(Exercise data):
======
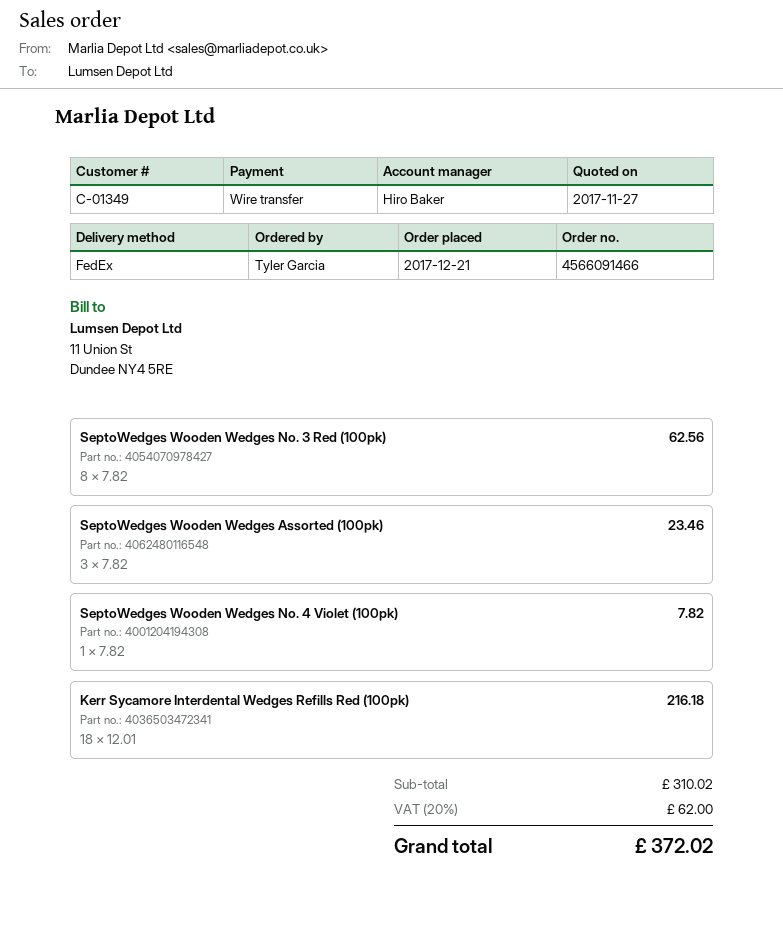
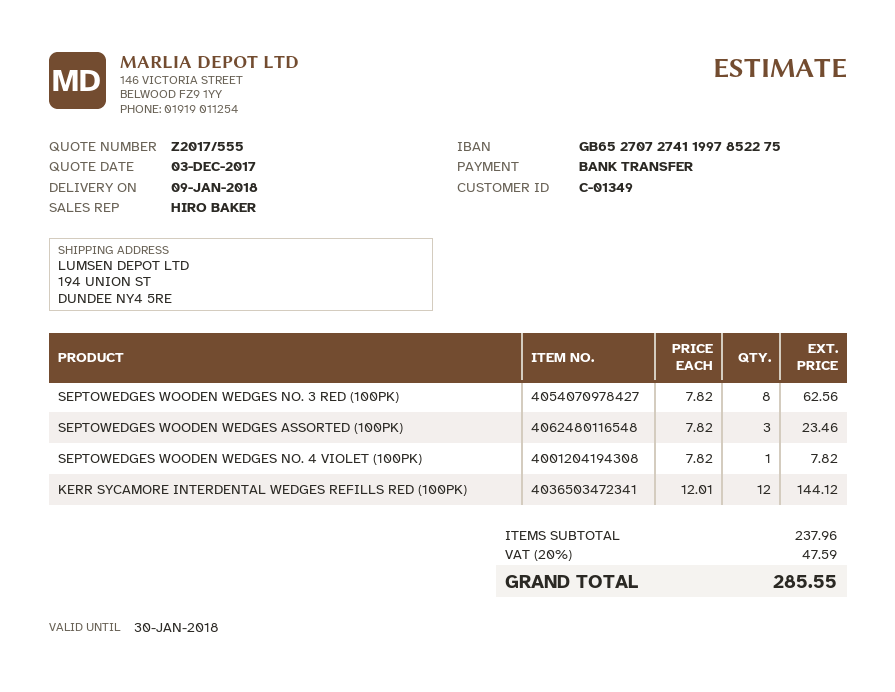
quote date: 2017-11-27 -> 2017-12-03
Kerr Sycamore Interdental Wedges Refills Red (100pk): 18 x 12.01 = 216.18 -> 12 x 12.01 = 144.12
subtotal: 310.02 -> 237.96
tax: 20% = 62.00 -> 20% = 47.59
total: 372.02 -> 285.55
======
(Task):
Are you able to set down all the lines above exactly, without any pictures?

(Task output):
quote date: 2017-11-27 -> 2017-12-03
Kerr Sycamore Interdental Wedges Refills Red (100pk): 18 x 12.01 = 216.18 -> 12 x 12.01 = 144.12
subtotal: 310.02 -> 237.96
tax: 20% = 62.00 -> 20% = 47.59
total: 372.02 -> 285.55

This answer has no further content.